What is the one electronic device you refuse to travel without?
I travel with multiple electronics, all of which I use. Nowadays I use an iPhone since it can multitask, and a laptop for my work.
The one place on a plane you won’t sit in?
I avoid the very back next to the toilets, where it smells and passengers either leans on your seat or bump into you while waiting their turn.
What is your favorite pastime on the plane?
I don’t have a favorite pastime per se. I do the usual mix of reading working and watching movies.
Which hotel amenities do you look for when making your lodging arrangement?

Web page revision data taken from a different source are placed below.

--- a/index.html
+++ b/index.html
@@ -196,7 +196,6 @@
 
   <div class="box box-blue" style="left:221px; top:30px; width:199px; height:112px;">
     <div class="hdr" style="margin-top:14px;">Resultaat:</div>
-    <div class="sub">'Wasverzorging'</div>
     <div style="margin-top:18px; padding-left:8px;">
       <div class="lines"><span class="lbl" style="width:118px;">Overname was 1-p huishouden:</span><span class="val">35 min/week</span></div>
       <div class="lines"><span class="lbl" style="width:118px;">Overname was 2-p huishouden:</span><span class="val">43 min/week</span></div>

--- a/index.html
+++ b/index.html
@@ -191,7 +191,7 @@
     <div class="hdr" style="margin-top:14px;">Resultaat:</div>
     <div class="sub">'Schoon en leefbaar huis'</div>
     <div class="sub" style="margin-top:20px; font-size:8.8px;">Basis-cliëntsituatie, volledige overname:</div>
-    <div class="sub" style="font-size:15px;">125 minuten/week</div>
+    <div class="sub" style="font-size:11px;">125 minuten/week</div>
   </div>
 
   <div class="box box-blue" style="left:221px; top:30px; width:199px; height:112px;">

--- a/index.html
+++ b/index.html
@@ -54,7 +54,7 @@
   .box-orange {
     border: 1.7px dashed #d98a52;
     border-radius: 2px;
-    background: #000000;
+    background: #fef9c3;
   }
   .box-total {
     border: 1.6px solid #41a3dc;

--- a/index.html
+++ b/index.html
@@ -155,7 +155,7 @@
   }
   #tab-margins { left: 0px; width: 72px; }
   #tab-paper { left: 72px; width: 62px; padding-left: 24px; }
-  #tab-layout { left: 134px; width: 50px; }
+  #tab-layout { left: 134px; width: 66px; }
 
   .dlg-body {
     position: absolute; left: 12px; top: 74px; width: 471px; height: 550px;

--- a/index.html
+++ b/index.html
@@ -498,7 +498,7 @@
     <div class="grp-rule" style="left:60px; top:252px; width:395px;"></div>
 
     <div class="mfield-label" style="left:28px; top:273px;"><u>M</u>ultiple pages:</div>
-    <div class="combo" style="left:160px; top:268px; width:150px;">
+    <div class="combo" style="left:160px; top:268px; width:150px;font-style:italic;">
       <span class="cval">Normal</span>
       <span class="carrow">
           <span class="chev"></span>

There are distinct features I always look for. A non-smoking room is important, as, outside the U.S., many properties still permit rooms smoking. Abroad, that sometimes means they just aired the room after the previous occupant smoked in there. Noise can also be an issue – anything from elevators, a wall unit A/C or even a refrigerator can bother may be people with autism, so noise proof walls are a plus.As a frequent traveler, I also appreciate properties that offer chemical free rooms, decent water pressure, and soft bedding.
If money was no object, what would be your top criteria for selecting a hotel at a destination?
It would depend on if I were looking for a boutique or chain hotel. I would get one close to the attractions or landmarks. Another feature I look for is for hotels to be close to outside food venues, so you don’t depend on pricey hotel restaurants or cabs to go anywhere.
Many hotel chains are now trying to cater to travelers with autism. What would be your tips to make their properties more “autism friendly”?
One of the most overlooked things is the cleaning process, which usually involves powerful chemicals. An autistic room should be cleaned with chemical-free products to minimize allergies, and have soft bedding, noise proof walls, and is away from the elevators.Many travelers with autism now use iPads and other electronic devices, so several outlets in the room are useful.
How has traveling made a difference in your life?
It made me more aware of cultural differences. I try to promote autism awareness and get in contact with different autism organizations worldwide wherever I go.
One of the things I like to do, especially on Friday night is look up the local Habad House in the various countries and attend their Friday night services. That gives me a sense of familiarity and belonging to the community.
Why would you recommend traveling with a child on the autism spectrum in spite the challenges?
I think it is important for kids with autism to be exposed to as many different situations as possible, so travel is an important tool Parents can use to educate their children. However, I would like to advise them to plan their trips in detail and allow adequate transition periods between activities to avoid sensory overloads and possible meltdowns.